В делах денежных она была сама щепетильность. Теобальд выделял ей определённую сумму ежеквартально - на платье, на карманные расходы и на мелкие подарки и благотворительность. В этих последних статьях её щедрость была пропорциональна её доходу; одевалась она очень скромно, и всё, что оставалось, раздавала в виде подарков и пожертвований. Каким утешением было для Теобальда осознавать, что он имеет жену, которая никогда не введет его в незапланированный, даже самый грошовый расход! Не говоря уже о том, что она беспрекословно ему подчинялась, что её мнение всегда в точности совпадало с его мнением по любому вопросу, что она без устали уверяла его, что во всём, что ему придёт в голову сказать или сделать, он безусловно прав, - каким форпостом была для него её скрупулёзность в денежных делах!
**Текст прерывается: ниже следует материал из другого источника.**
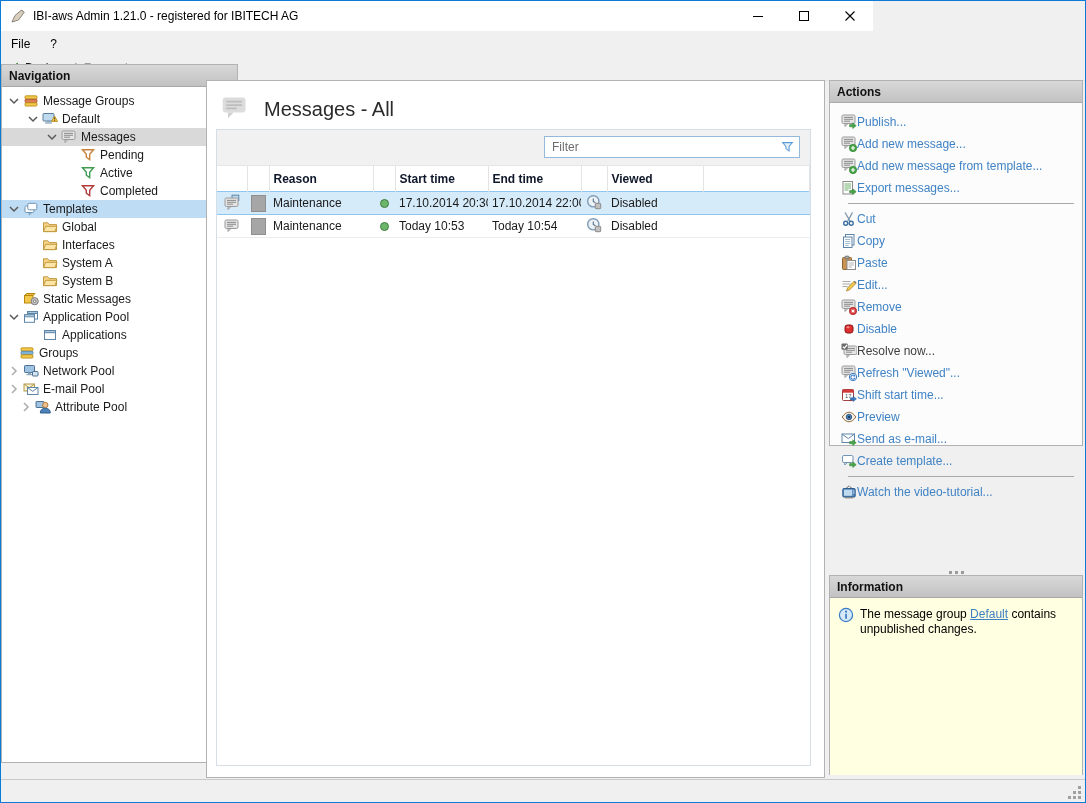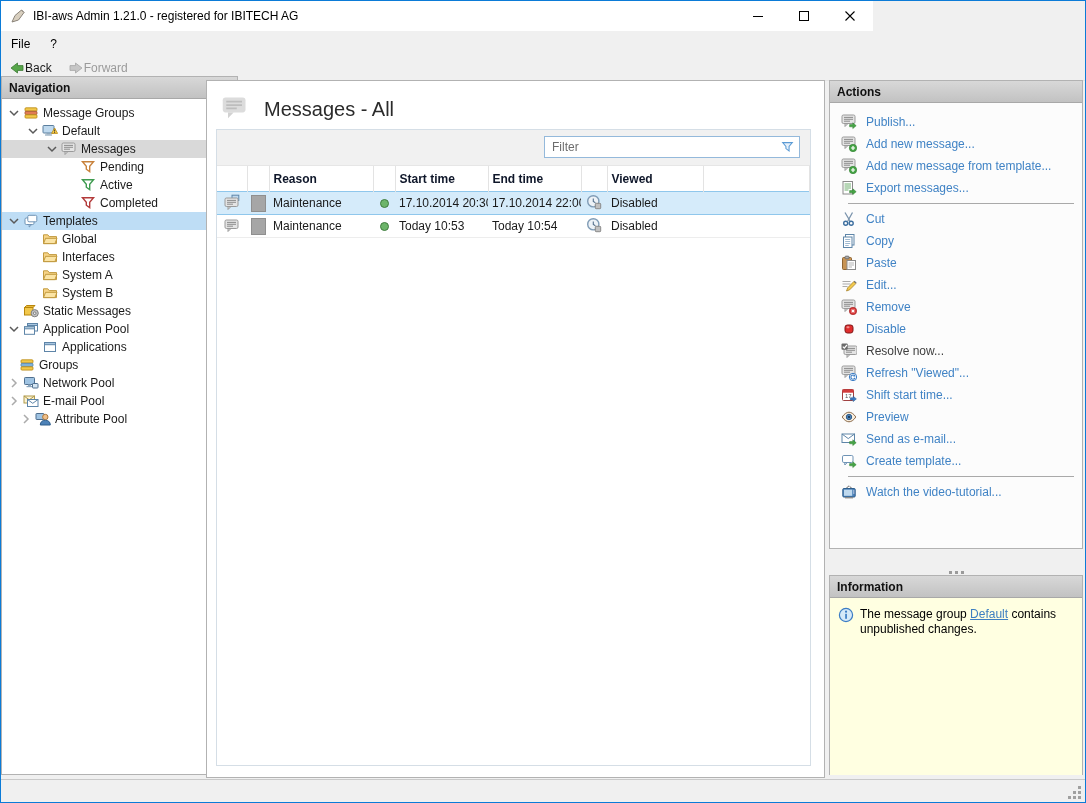"Navigation" #nav-panel { top: 76px -> 64px }
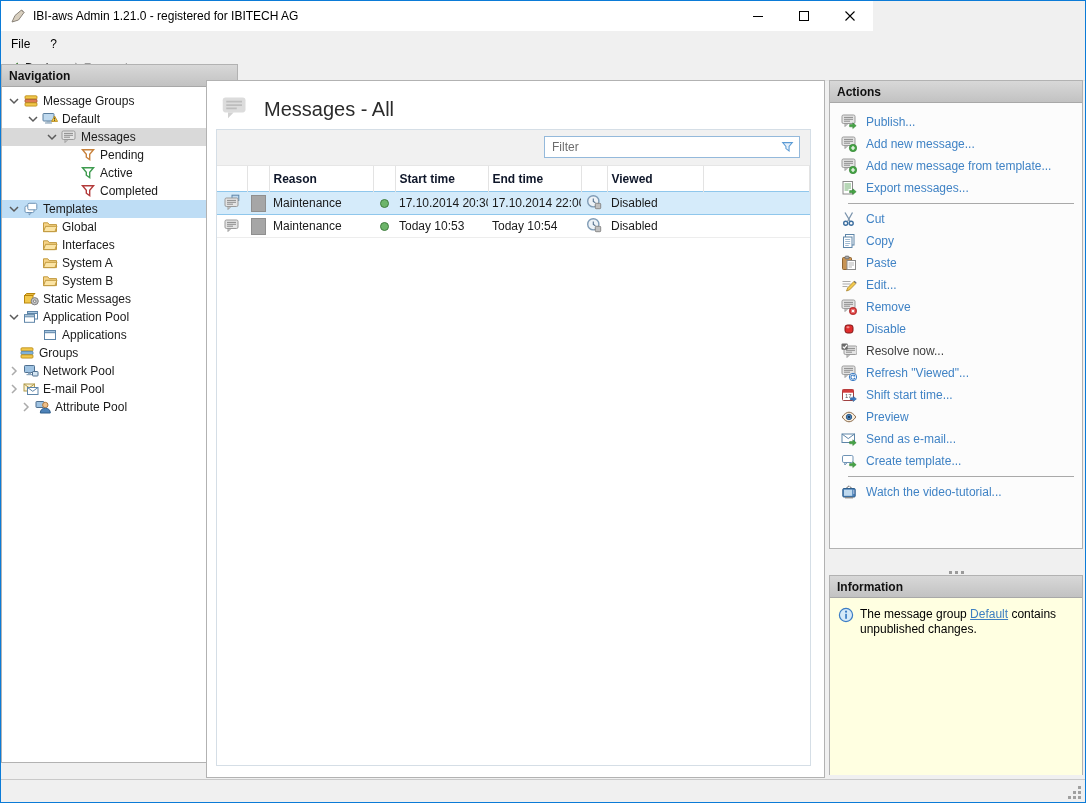"Actions" #actions-panel { height: 469px -> 366px }
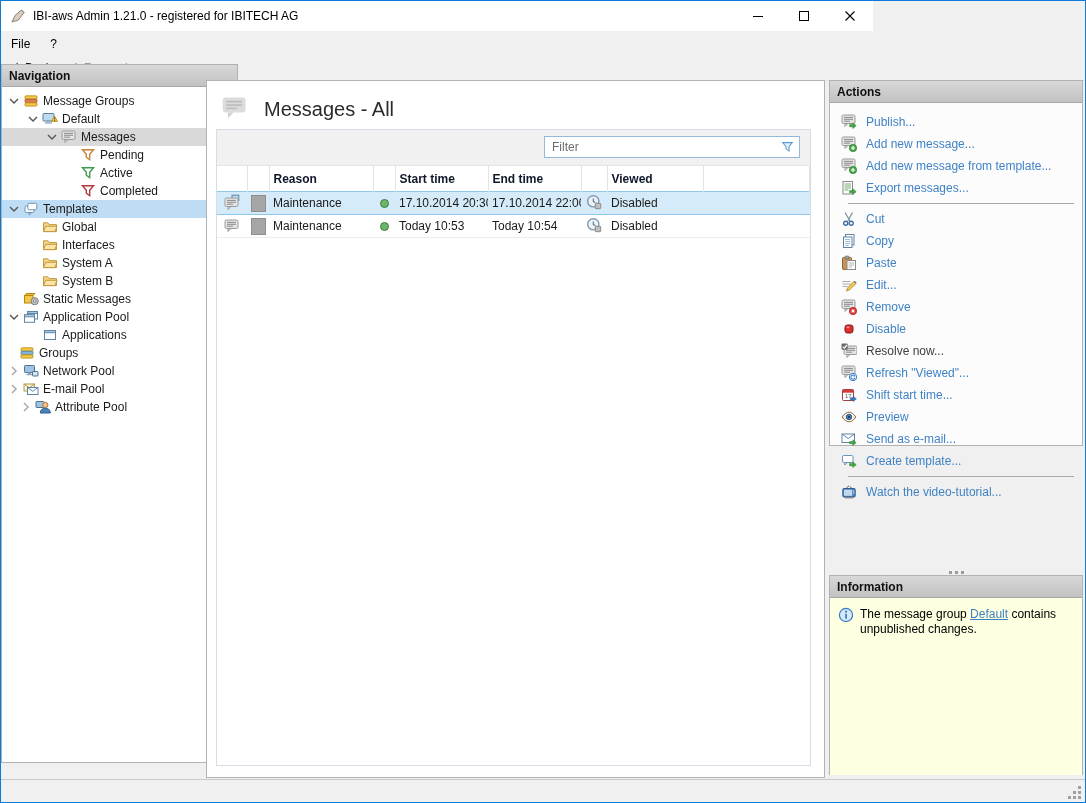"Publish..." .action-row { gap: 9px -> none }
С годами он полюбил жену настолько, насколько его природа позволяла ему любить какое бы то ни было живое существо, и он был очень доволен собою за то, что не позволил помолвке расстроиться - достойное деяние, плоды которого он теперь пожинал. Даже если порой случалось, что Кристина превышала отпущенный ей квартальный бюджет, скажем, на тридцать шиллингов, или на пару фунтов, она всегда предоставляла Теобальду доскональный отчёт в том, откуда взялся дефицит - это могло быть непредсказуемо дорогое платье, которое, тем не менее, должно прослужить очень долго, или неожиданная свадьба, требующая более дорогого подарка, чем это позволительно в рамках расходных статей; при этом дефицит бюджета покрывался за счёт следующего квартала, или нескольких, даже если речь шла о единовременном перерасходе в каких-нибудь десять шиллингов.